_Exercise prompt_
Look through the listing below and report every line that contains "class".

_Data shown_
=====
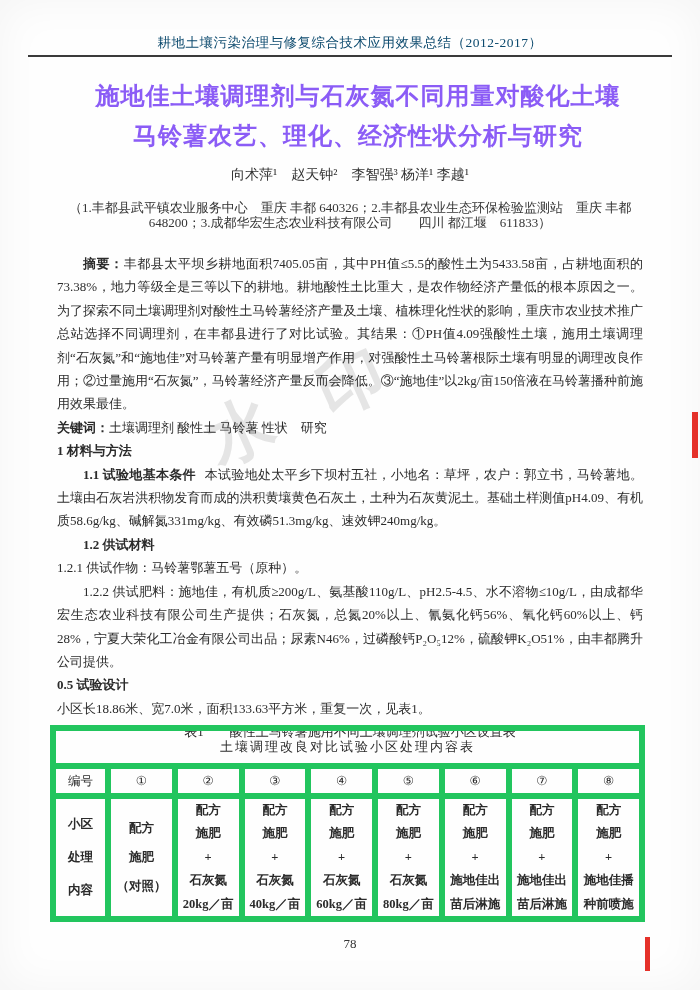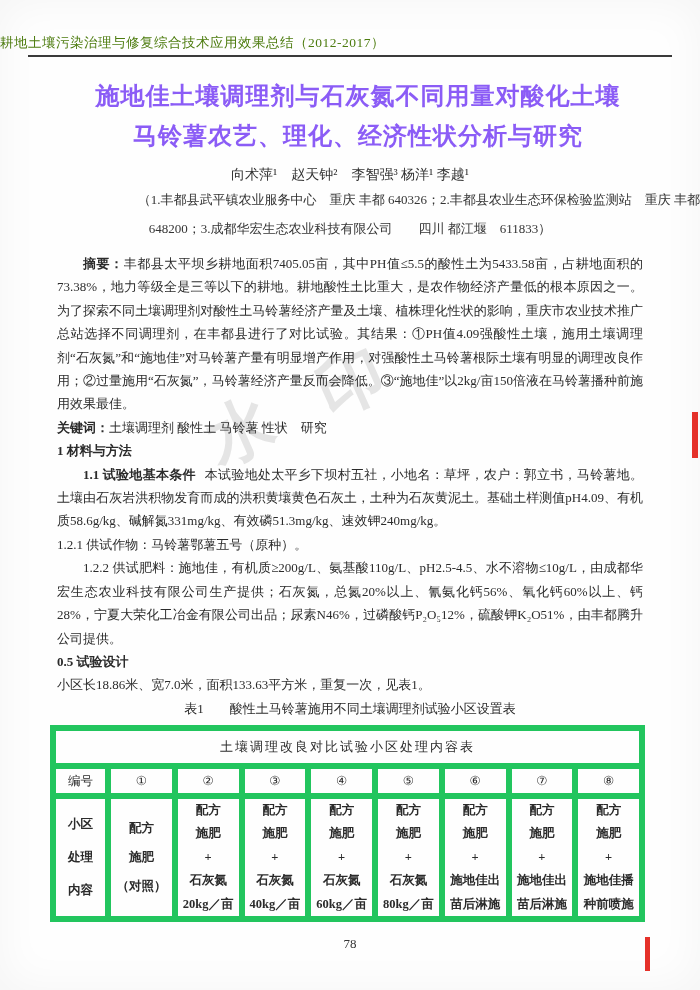--- a/index.html
+++ b/index.html
@@ -7,21 +7,21 @@
     position:relative;
     width:700px;height:990px;
     background:#fefefe;
     overflow:hidden;
     font-family:"Liberation Serif","DejaVu Serif",serif;
     color:#262626;
     box-shadow:inset 0 0 45px rgba(0,0,0,0.045);
   }
   .header{
     position:absolute;top:34px;left:0;width:100%;
-    text-align:left;font-size:13.5px;color:#4d7c0f;letter-spacing:0.5px;
+    text-align:center;font-size:13.5px;color:#0c4a6e;letter-spacing:0.5px;
   }
   .header-rule{
     position:absolute;top:55px;left:28px;width:644px;height:0;
     border-top:2px solid #3a3a3a;
   }
   .watermark{
     position:absolute;left:210px;top:400px;
     transform:rotate(-24deg);transform-origin:left center;
     font-size:66px;font-weight:bold;letter-spacing:55px;
     color:rgba(165,165,165,0.28);white-space:nowrap;z-index:0;
@@ -35,22 +35,22 @@
   .title.l1{top:72px;}
   .title.l2{top:112px;}
   .authors{
     position:absolute;top:166px;left:0;width:100%;text-align:center;
     font-size:14px;color:#333;
   }
   .aff{
     position:absolute;left:0;width:100%;text-align:center;
     font-size:13px;color:#333;
   }
-  .aff.a1{top:191px;text-align:right;}
-  .aff.a2{top:220px;text-align:center;}
+  .aff.a1{top:199px;}
+  .aff.a2{top:214px;text-align:center;}
   .body{
     position:absolute;top:252px;left:57px;width:586px;
     font-size:13px;line-height:23.4px;text-align:justify;color:#2b2b2b;
   }
   .body p{margin:0;}
   .indent{text-indent:2em;}
   .bold{font-weight:bold;}
   .gap{padding-right:9px;}
   .caption{text-align:center;text-indent:0 !important;}
   table.grid{
@@ -98,20 +98,21 @@
 
     <div class="body">
       <p class="indent"><b>摘要：</b><span>丰都县太平坝乡耕地面积7405.05亩，其中PH值≤5.5的酸性土为5433.58亩，占耕地面积的73.38%，地力等级全是三等以下的耕地。耕地酸性土比重大，是农作物经济产量低的根本原因之一。为了探索不同土壤调理剂对酸性土马铃薯经济产量及土壤、植株理化性状的影响，重庆市农业技术推广总站选择不同调理剂，在丰都县进行了对比试验。其结果：①PH值4.09强酸性土壤，施用土壤调理剂“石灰氮”和“施地佳”对马铃薯产量有明显增产作用，对强酸性土马铃薯根际土壤有明显的调理改良作用；②过量施用“石灰氮”，马铃薯经济产量反而会降低。③“施地佳”以2kg/亩150倍液在马铃薯播种前施用效果最佳。</span></p>
 
       <p><b>关键词：</b><span>土壤调理剂 酸性土 马铃薯 性状　研究</span></p>
 
       <p class="bold">1 材料与方法</p>
 
       <p class="indent"><b class="gap">1.1 试验地基本条件</b><span>本试验地处太平乡下坝村五社，小地名：草坪，农户：郭立书，马铃薯地。土壤由石灰岩洪积物发育而成的洪积黄壤黄色石灰土，土种为石灰黄泥土。基础土样测值pH4.09、有机质58.6g/kg、碱解氮331mg/kg、有效磷51.3mg/kg、速效钾240mg/kg。</span></p>
 
+      <p class="indent bold">1.2 供试材料</p>
 
       <p>1.2.1 供试作物：马铃薯鄂薯五号（原种）。</p>
 
       <p class="indent">1.2.2 供试肥料：施地佳，有机质≥200g/L、氨基酸110g/L、pH2.5-4.5、水不溶物≤10g/L，由成都华宏生态农业科技有限公司生产提供；石灰氮，总氮20%以上、氰氨化钙56%、氧化钙60%以上、钙28%，宁夏大荣化工冶金有限公司出品；尿素N46%，过磷酸钙P₂O₅12%，硫酸钾K₂O51%，由丰都腾升公司提供。</p>
 
       <p class="bold">0.5 试验设计</p>
 
       <p>小区长18.86米、宽7.0米，面积133.63平方米，重复一次，见表1。</p>
 
       <p class="caption">表1　　酸性土马铃薯施用不同土壤调理剂试验小区设置表</p>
=====
_Answer box_
     <div class="body">
       <p class="indent"><b>摘要：</b><span>丰都县太平坝乡耕地面积7405.05亩，其中PH值≤5.5的酸性土为5433.58亩，占耕地面积的73.38%，地力等级全是三等以下的耕地。耕地酸性土比重大，是农作物经济产量低的根本原因之一。为了探索不同土壤调理剂对酸性土马铃薯经济产量及土壤、植株理化性状的影响，重庆市农业技术推广总站选择不同调理剂，在丰都县进行了对比试验。其结果：①PH值4.09强酸性土壤，施用土壤调理剂“石灰氮”和“施地佳”对马铃薯产量有明显增产作用，对强酸性土马铃薯根际土壤有明显的调理改良作用；②过量施用“石灰氮”，马铃薯经济产量反而会降低。③“施地佳”以2kg/亩150倍液在马铃薯播种前施用效果最佳。</span></p>
       <p class="bold">1 材料与方法</p>
       <p class="indent"><b class="gap">1.1 试验地基本条件</b><span>本试验地处太平乡下坝村五社，小地名：草坪，农户：郭立书，马铃薯地。土壤由石灰岩洪积物发育而成的洪积黄壤黄色石灰土，土种为石灰黄泥土。基础土样测值pH4.09、有机质58.6g/kg、碱解氮331mg/kg、有效磷51.3mg/kg、速效钾240mg/kg。</span></p>
+      <p class="indent bold">1.2 供试材料</p>
       <p class="indent">1.2.2 供试肥料：施地佳，有机质≥200g/L、氨基酸110g/L、pH2.5-4.5、水不溶物≤10g/L，由成都华宏生态农业科技有限公司生产提供；石灰氮，总氮20%以上、氰氨化钙56%、氧化钙60%以上、钙28%，宁夏大荣化工冶金有限公司出品；尿素N46%，过磷酸钙P₂O₅12%，硫酸钾K₂O51%，由丰都腾升公司提供。</p>
       <p class="bold">0.5 试验设计</p>
       <p class="caption">表1　　酸性土马铃薯施用不同土壤调理剂试验小区设置表</p>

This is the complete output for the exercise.